Opinion
2012-04-5
Raymond M. White, Glenmont, for appellant. Kathleen B. Hogan, District Attorney, Lake George (Emilee B. Davenport of counsel), for respondent.
Raymond M. White, Glenmont, for appellant. Kathleen B. Hogan, District Attorney, Lake George (Emilee B. Davenport of counsel), for respondent.
Before: PETERS, J.P., ROSE, KAVANAGH, GARRY and , JJ.
EGAN JR., J.
Appeal from a judgment of the County Court of Warren County (Hall Jr., J.), rendered July 6, 2010, convicting defendant upon her plea of guilty of the crime of manslaughter in the first degree.
In December 2009, defendant was indicted and charged with murder in the second degree, manslaughter in the first degree and criminal possession of a weapon in the third degree in connection with the stabbing death of the victim. Counsel served notice of intent to proffer psychiatric evidence and, at the People's request, County Court ordered a CPL article 730 examination. After interviewing defendant, the evaluating psychiatrist concluded that while defendant was mentally ill, she “was not suffering from a mental disease or defect that caused her to lack substantial capacity to know or appreciate either the nature and consequences of her conduct or that her conduct was wrong.” Shortly thereafter, defendant pleaded guilty to manslaughter in the first degree and, in conjunction therewith, executed a written waiver of the right to appeal. Following a presentencing hearing, defendant was sentenced to 22 years in prison followed by five years of postrelease supervision. Defendant now appeals.

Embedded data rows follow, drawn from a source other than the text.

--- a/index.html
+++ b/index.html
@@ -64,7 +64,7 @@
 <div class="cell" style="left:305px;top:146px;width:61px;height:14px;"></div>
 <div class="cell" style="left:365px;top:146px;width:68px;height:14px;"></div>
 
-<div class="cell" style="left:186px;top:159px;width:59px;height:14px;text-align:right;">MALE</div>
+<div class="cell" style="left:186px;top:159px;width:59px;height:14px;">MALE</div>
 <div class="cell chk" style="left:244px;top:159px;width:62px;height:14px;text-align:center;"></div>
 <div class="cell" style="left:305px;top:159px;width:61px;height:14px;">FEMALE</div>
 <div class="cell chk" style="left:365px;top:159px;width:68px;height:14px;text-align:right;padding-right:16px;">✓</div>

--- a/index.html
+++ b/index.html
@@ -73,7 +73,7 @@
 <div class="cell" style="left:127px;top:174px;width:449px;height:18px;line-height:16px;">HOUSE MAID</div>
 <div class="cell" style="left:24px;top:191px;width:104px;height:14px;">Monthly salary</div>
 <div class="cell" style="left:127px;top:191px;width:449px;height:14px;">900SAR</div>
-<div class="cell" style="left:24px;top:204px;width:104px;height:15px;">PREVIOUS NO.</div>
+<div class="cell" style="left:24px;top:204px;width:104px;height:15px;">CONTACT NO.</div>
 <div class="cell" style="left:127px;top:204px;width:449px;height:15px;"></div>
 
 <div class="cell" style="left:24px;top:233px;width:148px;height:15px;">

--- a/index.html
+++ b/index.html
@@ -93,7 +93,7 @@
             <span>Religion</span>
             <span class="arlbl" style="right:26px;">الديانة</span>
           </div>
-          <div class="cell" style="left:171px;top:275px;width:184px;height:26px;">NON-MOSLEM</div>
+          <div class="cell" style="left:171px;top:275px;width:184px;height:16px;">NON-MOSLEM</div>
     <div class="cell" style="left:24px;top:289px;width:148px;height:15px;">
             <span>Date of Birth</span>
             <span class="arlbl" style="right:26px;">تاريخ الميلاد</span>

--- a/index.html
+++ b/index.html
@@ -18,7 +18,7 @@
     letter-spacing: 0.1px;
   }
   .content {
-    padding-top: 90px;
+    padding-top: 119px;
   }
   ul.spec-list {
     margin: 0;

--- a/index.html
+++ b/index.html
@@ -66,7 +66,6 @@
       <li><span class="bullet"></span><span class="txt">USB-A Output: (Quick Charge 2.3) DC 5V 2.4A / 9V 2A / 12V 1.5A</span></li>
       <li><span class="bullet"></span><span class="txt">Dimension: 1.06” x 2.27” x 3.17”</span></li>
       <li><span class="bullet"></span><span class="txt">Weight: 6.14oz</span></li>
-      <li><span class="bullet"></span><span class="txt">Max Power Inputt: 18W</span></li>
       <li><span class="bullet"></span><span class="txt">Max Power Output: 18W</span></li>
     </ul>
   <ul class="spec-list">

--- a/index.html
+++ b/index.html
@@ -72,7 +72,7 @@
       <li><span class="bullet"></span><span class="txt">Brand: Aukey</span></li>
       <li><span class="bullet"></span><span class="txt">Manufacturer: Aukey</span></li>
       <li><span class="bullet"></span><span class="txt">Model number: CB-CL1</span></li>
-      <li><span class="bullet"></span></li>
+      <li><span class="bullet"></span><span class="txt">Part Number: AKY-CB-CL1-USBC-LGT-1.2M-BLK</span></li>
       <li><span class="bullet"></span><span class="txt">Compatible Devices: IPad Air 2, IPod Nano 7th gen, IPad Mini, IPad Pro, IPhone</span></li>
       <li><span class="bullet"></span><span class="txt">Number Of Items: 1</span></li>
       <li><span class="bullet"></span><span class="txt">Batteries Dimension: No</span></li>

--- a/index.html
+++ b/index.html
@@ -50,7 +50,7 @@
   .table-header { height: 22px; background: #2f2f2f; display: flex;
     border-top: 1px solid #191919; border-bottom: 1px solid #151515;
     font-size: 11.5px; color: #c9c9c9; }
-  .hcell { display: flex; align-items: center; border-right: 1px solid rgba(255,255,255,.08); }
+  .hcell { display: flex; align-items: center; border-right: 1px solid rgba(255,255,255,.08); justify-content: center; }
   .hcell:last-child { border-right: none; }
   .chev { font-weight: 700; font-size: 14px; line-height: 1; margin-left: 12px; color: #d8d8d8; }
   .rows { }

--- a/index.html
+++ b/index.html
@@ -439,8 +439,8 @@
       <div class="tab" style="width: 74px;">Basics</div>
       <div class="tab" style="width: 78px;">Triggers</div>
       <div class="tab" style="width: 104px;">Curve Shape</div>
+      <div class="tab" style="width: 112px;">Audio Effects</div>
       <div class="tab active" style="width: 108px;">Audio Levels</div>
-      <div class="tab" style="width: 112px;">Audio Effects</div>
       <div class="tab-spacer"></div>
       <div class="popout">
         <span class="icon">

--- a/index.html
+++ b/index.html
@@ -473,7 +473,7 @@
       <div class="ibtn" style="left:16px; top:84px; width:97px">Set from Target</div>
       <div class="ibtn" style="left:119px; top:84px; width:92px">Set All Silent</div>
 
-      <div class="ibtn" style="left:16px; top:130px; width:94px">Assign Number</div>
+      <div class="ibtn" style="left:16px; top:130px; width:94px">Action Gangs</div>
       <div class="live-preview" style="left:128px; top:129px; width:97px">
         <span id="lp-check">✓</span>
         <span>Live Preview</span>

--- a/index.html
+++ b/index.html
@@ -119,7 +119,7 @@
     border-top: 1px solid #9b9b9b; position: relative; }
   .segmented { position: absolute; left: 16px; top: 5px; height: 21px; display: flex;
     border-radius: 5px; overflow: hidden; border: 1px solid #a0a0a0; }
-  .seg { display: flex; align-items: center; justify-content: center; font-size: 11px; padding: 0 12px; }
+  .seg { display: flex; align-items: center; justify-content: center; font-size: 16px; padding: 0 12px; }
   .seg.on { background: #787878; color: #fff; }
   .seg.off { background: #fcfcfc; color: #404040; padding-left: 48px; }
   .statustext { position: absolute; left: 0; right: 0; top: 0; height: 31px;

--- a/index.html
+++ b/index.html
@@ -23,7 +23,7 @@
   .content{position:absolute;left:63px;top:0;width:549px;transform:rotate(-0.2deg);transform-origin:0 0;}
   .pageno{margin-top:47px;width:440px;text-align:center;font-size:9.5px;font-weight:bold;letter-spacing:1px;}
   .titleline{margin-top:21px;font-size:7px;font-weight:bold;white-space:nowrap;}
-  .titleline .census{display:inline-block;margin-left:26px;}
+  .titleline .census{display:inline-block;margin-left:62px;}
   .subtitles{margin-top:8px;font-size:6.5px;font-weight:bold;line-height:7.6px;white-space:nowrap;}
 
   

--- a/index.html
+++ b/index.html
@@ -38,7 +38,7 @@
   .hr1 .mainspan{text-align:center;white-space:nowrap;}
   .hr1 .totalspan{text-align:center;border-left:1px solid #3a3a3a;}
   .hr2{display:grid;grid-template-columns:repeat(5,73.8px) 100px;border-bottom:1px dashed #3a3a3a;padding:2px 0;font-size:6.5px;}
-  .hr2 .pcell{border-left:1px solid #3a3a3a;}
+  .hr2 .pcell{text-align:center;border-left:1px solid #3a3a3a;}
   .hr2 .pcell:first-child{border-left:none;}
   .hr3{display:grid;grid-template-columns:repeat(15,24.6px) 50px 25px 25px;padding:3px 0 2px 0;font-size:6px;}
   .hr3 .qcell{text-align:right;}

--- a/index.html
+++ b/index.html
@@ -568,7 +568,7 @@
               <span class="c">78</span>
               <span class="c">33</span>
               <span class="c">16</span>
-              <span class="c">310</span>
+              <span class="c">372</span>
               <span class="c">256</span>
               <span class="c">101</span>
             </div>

We affirm. Defendant's assertion that she was not competent to enter a guilty plea, as well as her related claim that County Court erred in accepting her plea without conducting a competency hearing, impact the voluntariness of her plea and, hence, survive her unchallenged oral and written waivers of the right to appeal; however, these issues are unpreserved for our review in light of defendant's failure to move to withdraw her plea or vacate the judgment of conviction ( see People v. McFarren, 83 A.D.3d 1209, 1209, 921 N.Y.S.2d 391 [2011], lv. denied 17 N.Y.3d 860, 932 N.Y.S.2d 26, 956 N.E.2d 807 [2011]; People v. Budwick, 82 A.D.3d 1447, 1448, 918 N.Y.S.2d 750 [2011], lv. denied 17 N.Y.3d 857, 932 N.Y.S.2d 22, 956 N.E.2d 803 [2011]; People v. Stoddard, 67 A.D.3d 1055, 1055, 889 N.Y.S.2d 282 [2009], lv. denied 14 N.Y.3d 806, 899 N.Y.S.2d 140, 925 N.E.2d 944 [2010] ). Moreover, the narrow exception to the preservation requirement was not triggered here, as defendant did not make any statements during the plea colloquy that were inconsistent with her guilt or otherwise called into question the voluntariness of her plea ( see People v. Rought, 90 A.D.3d 1247, 1248, 934 N.Y.S.2d 617 [2011]; People v. McFarren, 83 A.D.3d at 1209, 921 N.Y.S.2d 391; People v. Coons, 73 A.D.3d 1343, 1344, 901 N.Y.S.2d 406 [2010], lv. denied 15 N.Y.3d 803, 908 N.Y.S.2d 163, 934 N.E.2d 897 [2010] ). Finally, defendant's waiver of the right to appeal precludes her current challenge to County Court's suppression rulings ( see People v. Moreno, 86 A.D.3d 863, 864, 927 N.Y.S.2d 487 [2011], lv. denied 17 N.Y.3d 954, 936 N.Y.S.2d 80, 959 N.E.2d 1029 [2011]; People v. White, 75 A.D.3d 837, 838, 905 N.Y.S.2d 681 [2010], lv. denied 15 N.Y.3d 925, 913 N.Y.S.2d 652, 939 N.E.2d 818 [2010] ), as well as her assertion that the sentence imposed was harsh and excessive ( see People v. Taylor, 89 A.D.3d 1143, 1144, 931 N.Y.S.2d 918 [2011]; People v. Richardson, 83 A.D.3d 1290, 1292, 920 N.Y.S.2d 752 [2011], lv. denied 17 N.Y.3d 821, 929 N.Y.S.2d 809, 954 N.E.2d 100 [2011] ). Defendant's remaining contentions have been examined and found to be lacking in merit.
ORDERED that the judgment is affirmed.